» **PROBLEM TO WORK ON**
Each line below is to be repeated exactly; any picture is to be left out.

» **DATA SECTION**
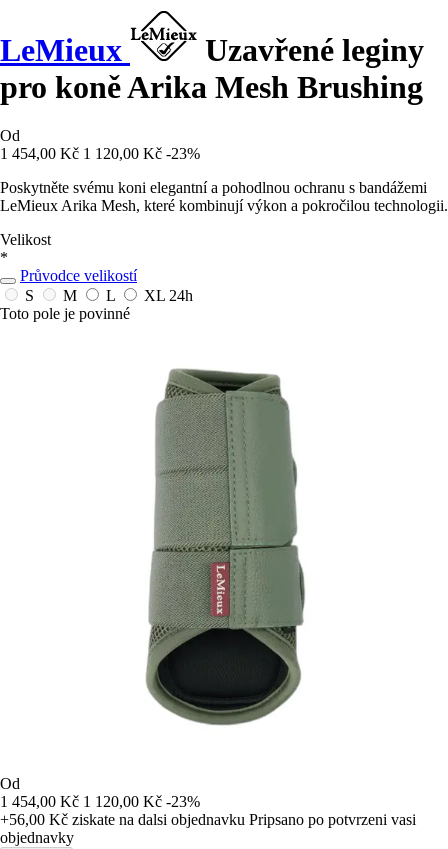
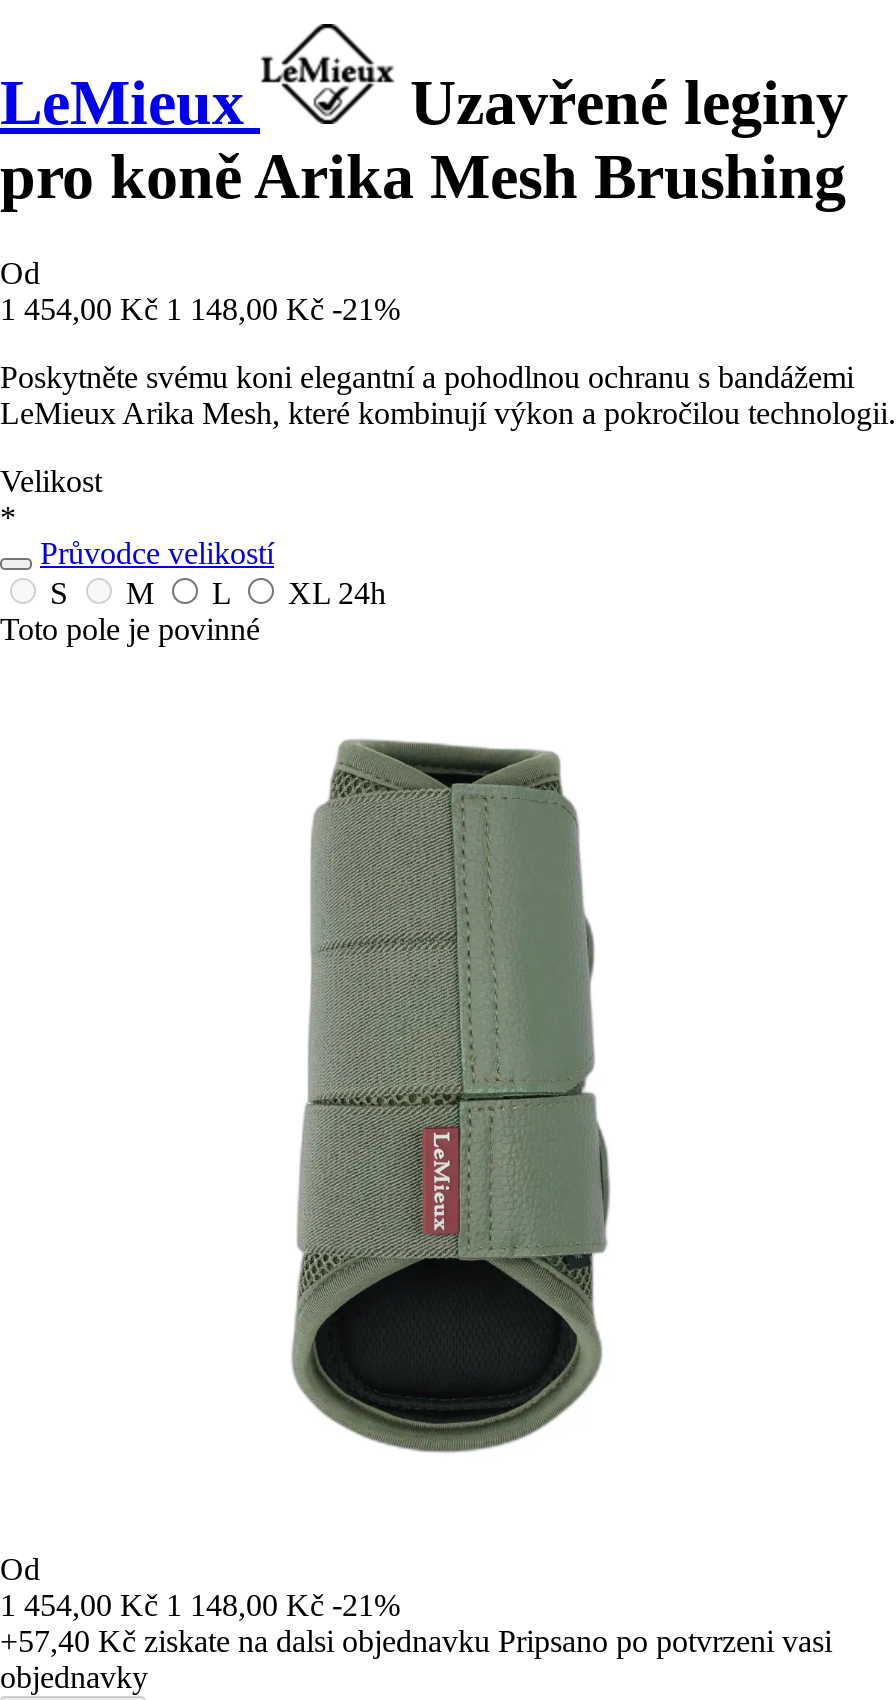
- 1 454,00 Kč 1 120,00 Kč -23%
+ 1 454,00 Kč 1 148,00 Kč -21%

- 1 454,00 Kč 1 120,00 Kč -23%
+ 1 454,00 Kč 1 148,00 Kč -21%

- +56,00 Kč ziskate na dalsi objednavku Pripsano po potvrzeni vasi
+ +57,40 Kč ziskate na dalsi objednavku Pripsano po potvrzeni vasi
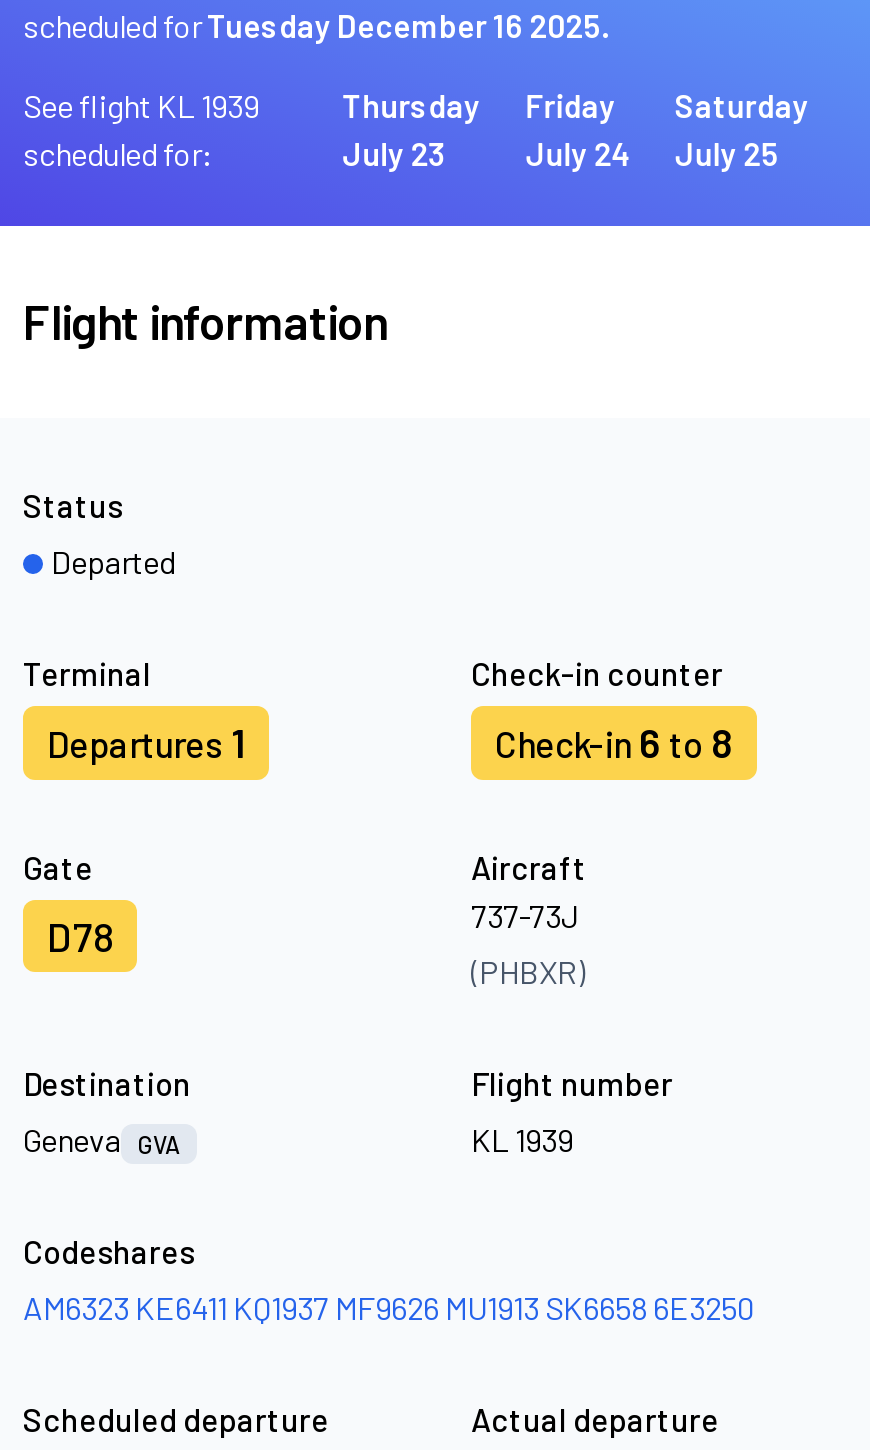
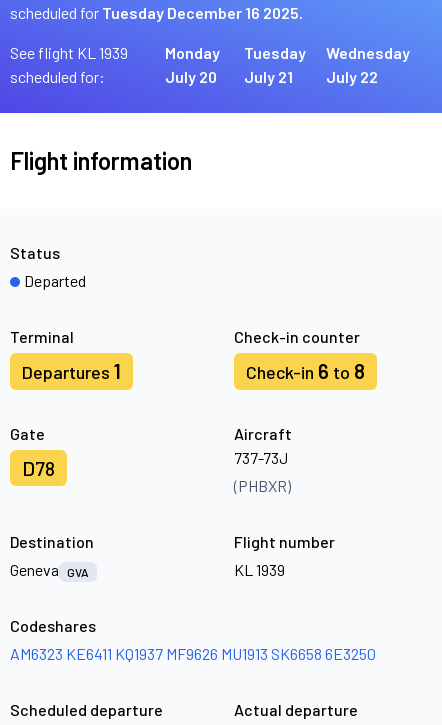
- Thursday
- July 23
+ Monday
+ July 20

- Friday
- July 24
+ Tuesday
+ July 21

- Saturday
- July 25
+ Wednesday
+ July 22
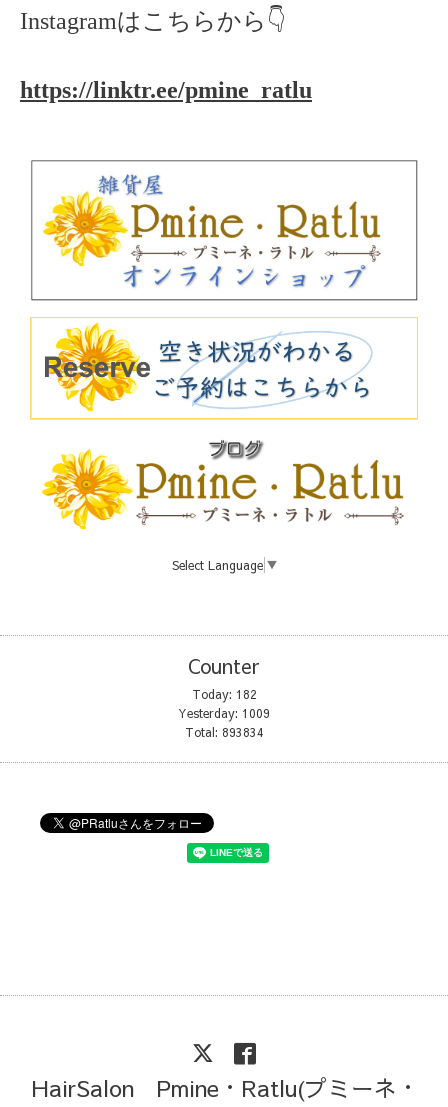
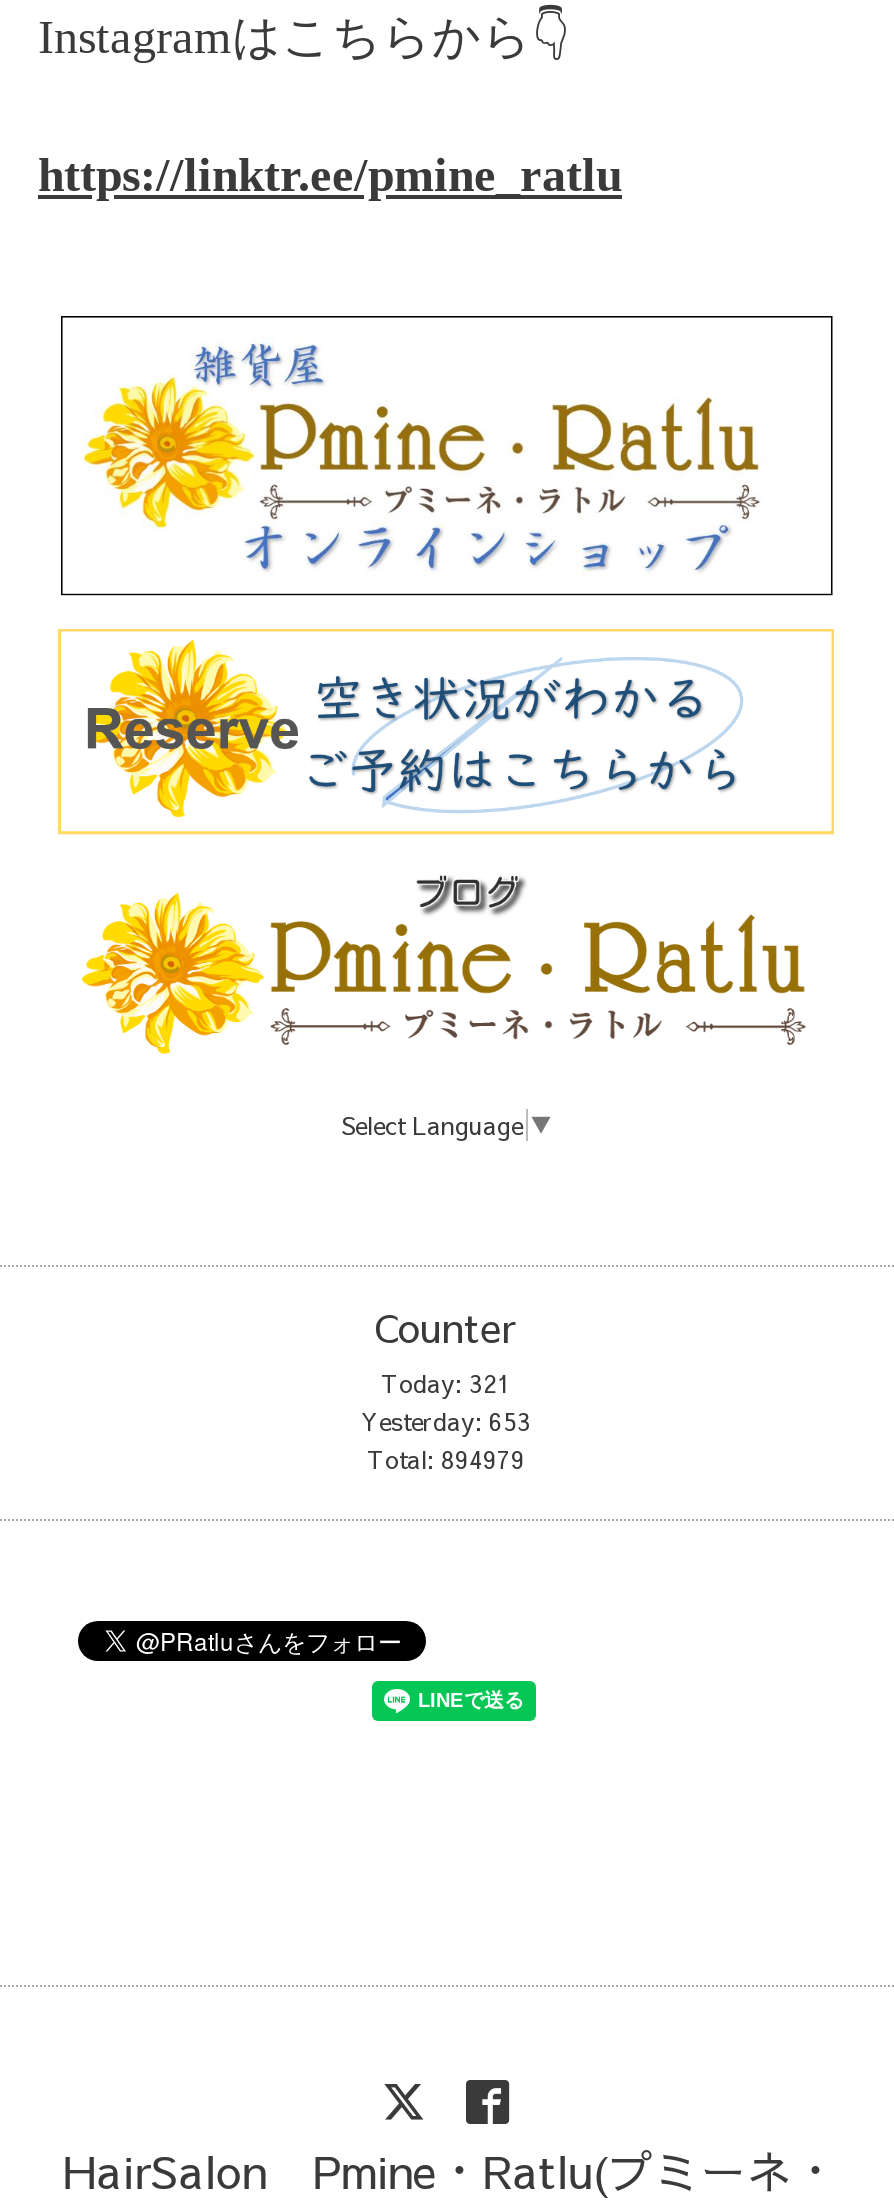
- Today: 182
+ Today: 321

- Yesterday: 1009
+ Yesterday: 653

- Total: 893834
+ Total: 894979
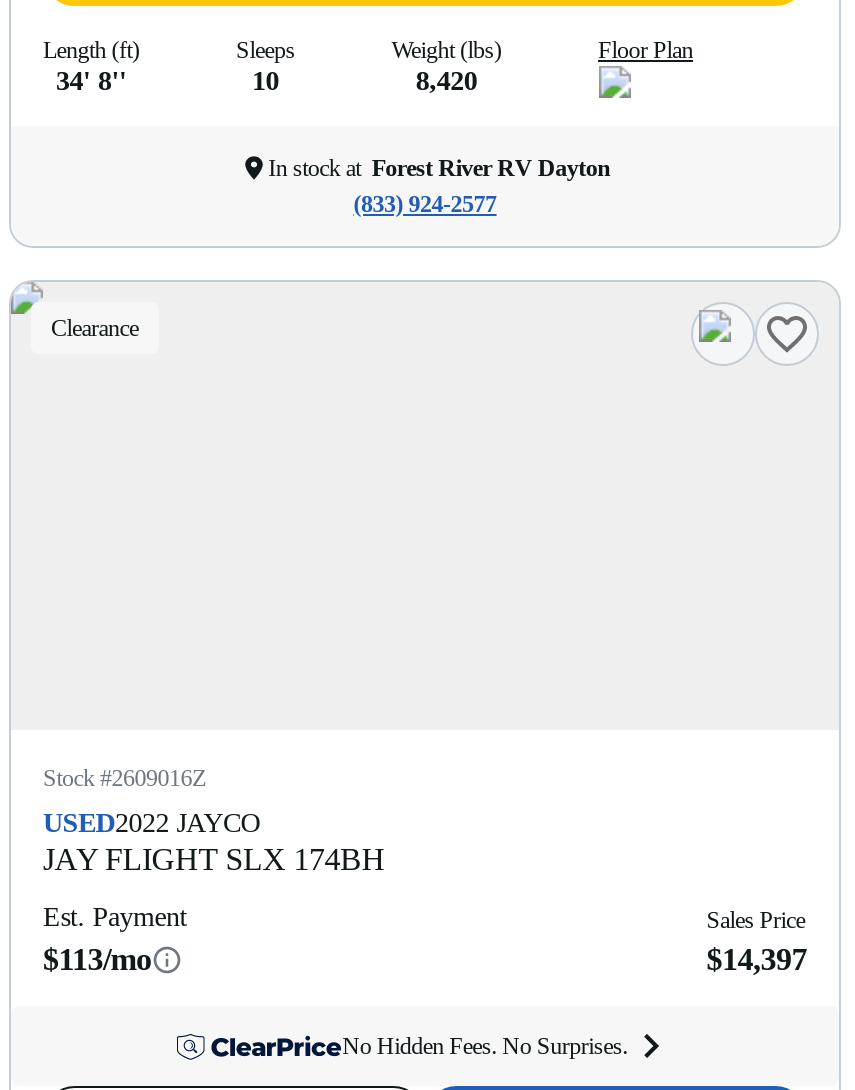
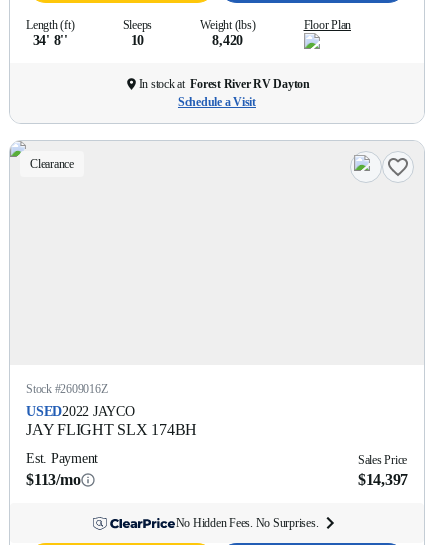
- (833) 924-2577
+ Schedule a Visit
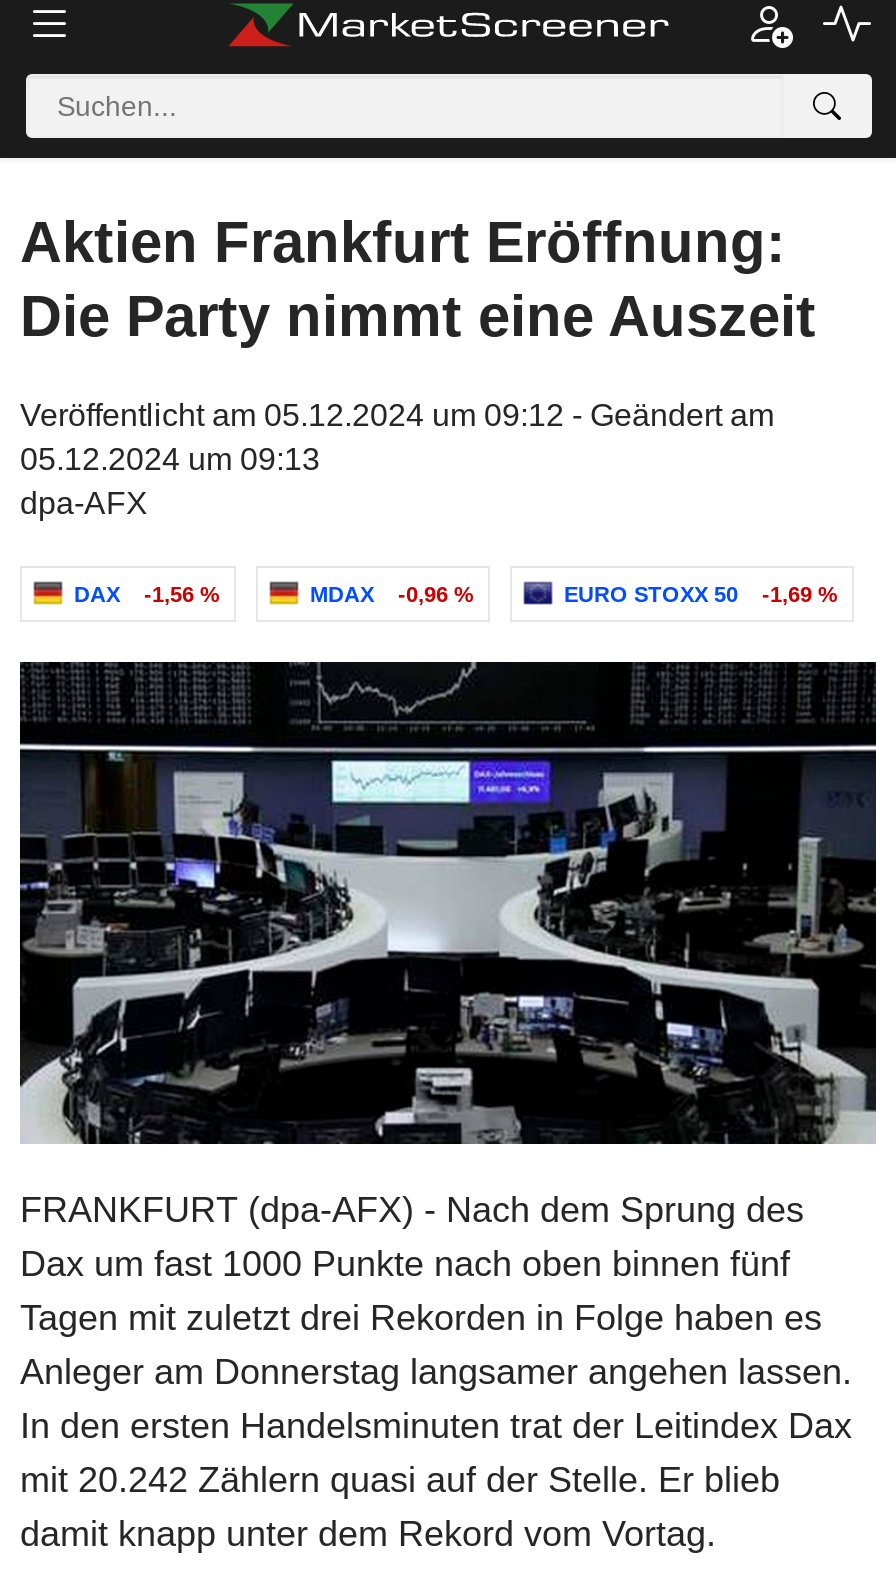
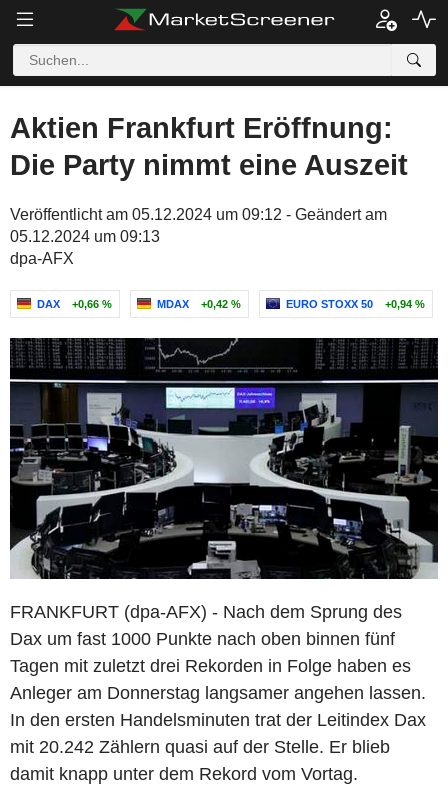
- DAX -1,56 %
+ DAX +0,66 %

- MDAX -0,96 %
+ MDAX +0,42 %

- EURO STOXX 50 -1,69 %
+ EURO STOXX 50 +0,94 %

» **WRITTEN REPLY**
- 1 454,00 Kč 1 120,00 Kč -23%
+ 1 454,00 Kč 1 148,00 Kč -21%

- 1 454,00 Kč 1 120,00 Kč -23%
+ 1 454,00 Kč 1 148,00 Kč -21%

- +56,00 Kč ziskate na dalsi objednavku Pripsano po potvrzeni vasi
+ +57,40 Kč ziskate na dalsi objednavku Pripsano po potvrzeni vasi
- Thursday
- July 23
+ Monday
+ July 20

- Friday
- July 24
+ Tuesday
+ July 21

- Saturday
- July 25
+ Wednesday
+ July 22
- Today: 182
+ Today: 321

- Yesterday: 1009
+ Yesterday: 653

- Total: 893834
+ Total: 894979
- (833) 924-2577
+ Schedule a Visit
- DAX -1,56 %
+ DAX +0,66 %

- MDAX -0,96 %
+ MDAX +0,42 %

- EURO STOXX 50 -1,69 %
+ EURO STOXX 50 +0,94 %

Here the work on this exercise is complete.